What ho, how's things with you?

I've been given a few chainsaws to fix and can't say I'm that impressed with Sthils at all. I was given a MacCulloch, not to repair, but to keep and use, and feared it was too small and possibly a bit "gutless". I contacted a friend of a friend whose job it is to sell and service such things, and asked what to replace it with, and he said, "why?, perfectly suitable for anything you've got, it's not the grunt in the engine, or th size, it's the chain that does 90% of the work. Make sure your using the right chain for what your doing, and keep it maintained". Even though MacCulloch is sometimes refered to as the "one season tool", mine, which was well used when I got it, is still going strong, and cutting down and logging some fairly serious trees, down mainly to spending a bit on a top qaulity, suited to the job chain (and matched bar), and a lot cheaper than a whole saw!!!

Link to comment
Share on other sites

Hello Steve: we're fine thank you, still jogging along. Trust all OK your end now?

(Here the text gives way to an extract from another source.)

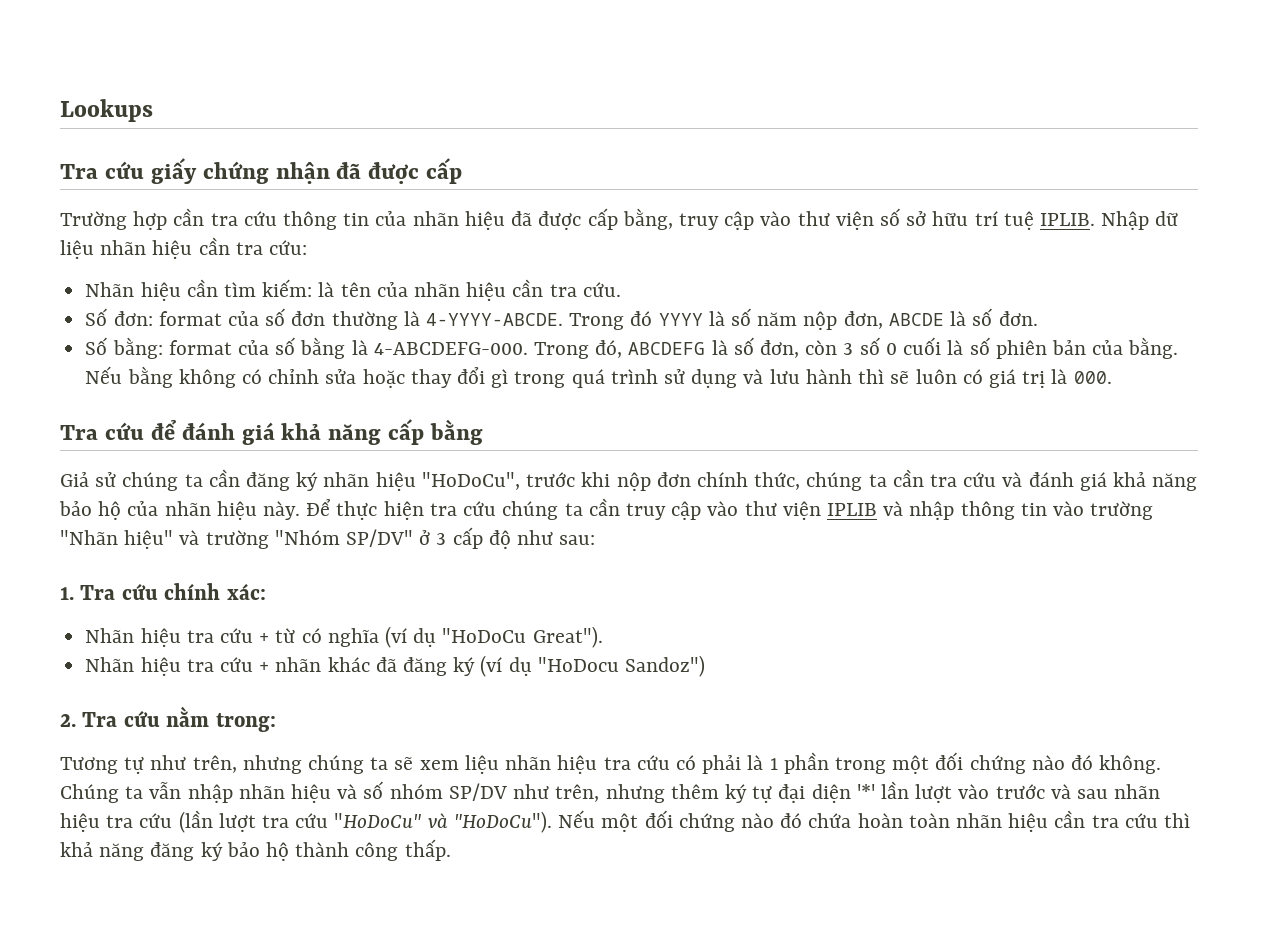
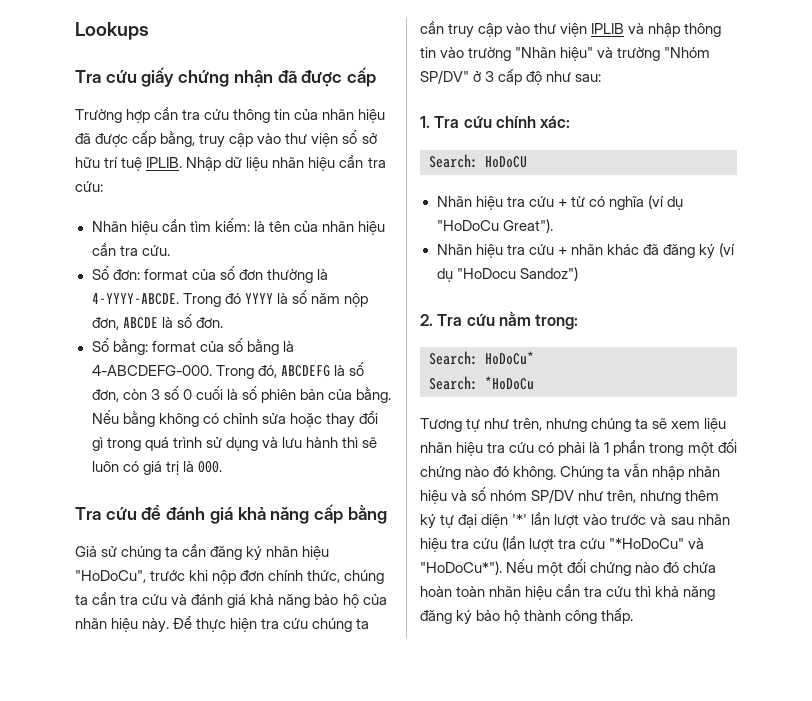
(266, 591) none -> [429,154,527,168] // Search: HoDoCU
(276, 722) none -> [429,351,534,365] [429,376,534,390] // Search: HoDoCu* // Search: *HoDoCu
[334,811,552,833] "HoDoCu" và "HoDoCu"). -> [609,538,705,549] [420,561,502,575] "*HoDoCu" và "HoDoCu*").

My McCulloch saw has hardly been used and was brand new when acquired: even sharpening the blade, carefully and at the correct angles, failed to make much difference.

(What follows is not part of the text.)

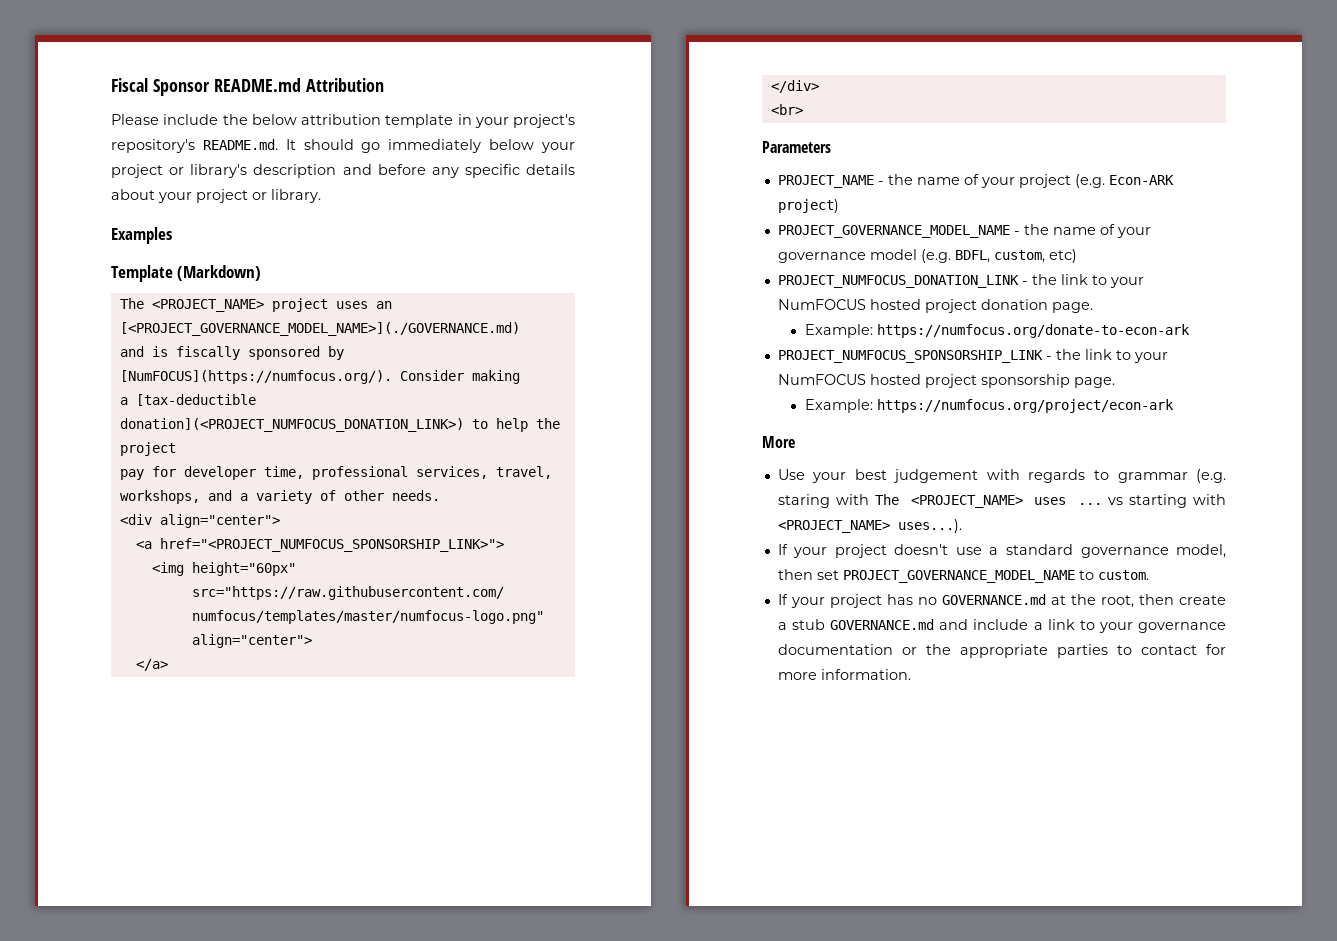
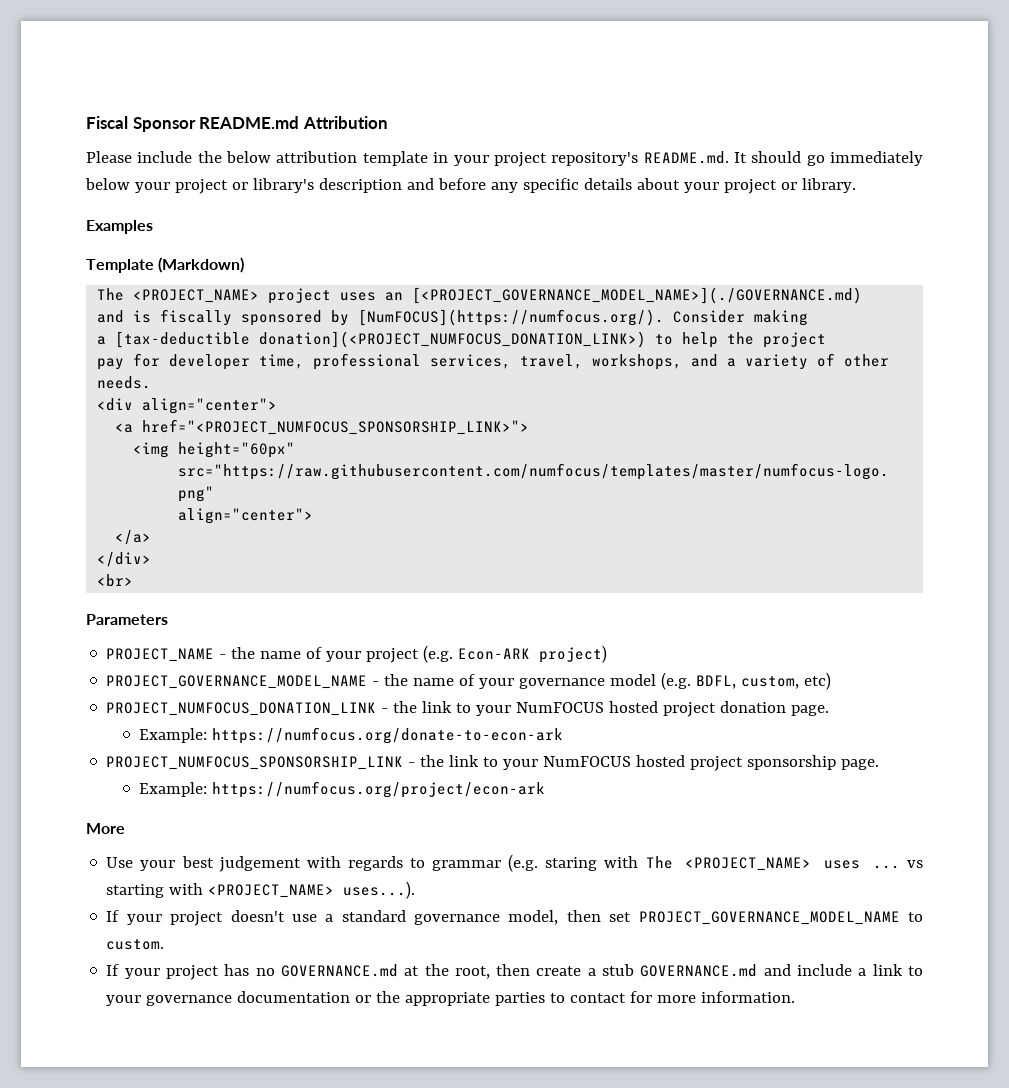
[513,114,575,128] project's -> [493,152,547,167] project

It was very cheap: bought in France on Promo and cost me circa € 120,00: it's the 338 Model, with a short bar and chain. 

Now my French friend, Fearless Phillipe ([:D]) has a generic french saw which he has owned for some years: and loads of farmland to maintain and loads of trees. And his cuts really well.

"Fearless" 'cos his idea of safety clothing is invariably, weather allowing, a pair of skimpy shorts and a T shirt and trainers! No visor; no helmet, no gloves etc. No ear defenders etc.

Ok: so I'm a wimp!

 

Link to comment
Share on other sites

[quote user="f1steveuk"]What ho, how's things with you?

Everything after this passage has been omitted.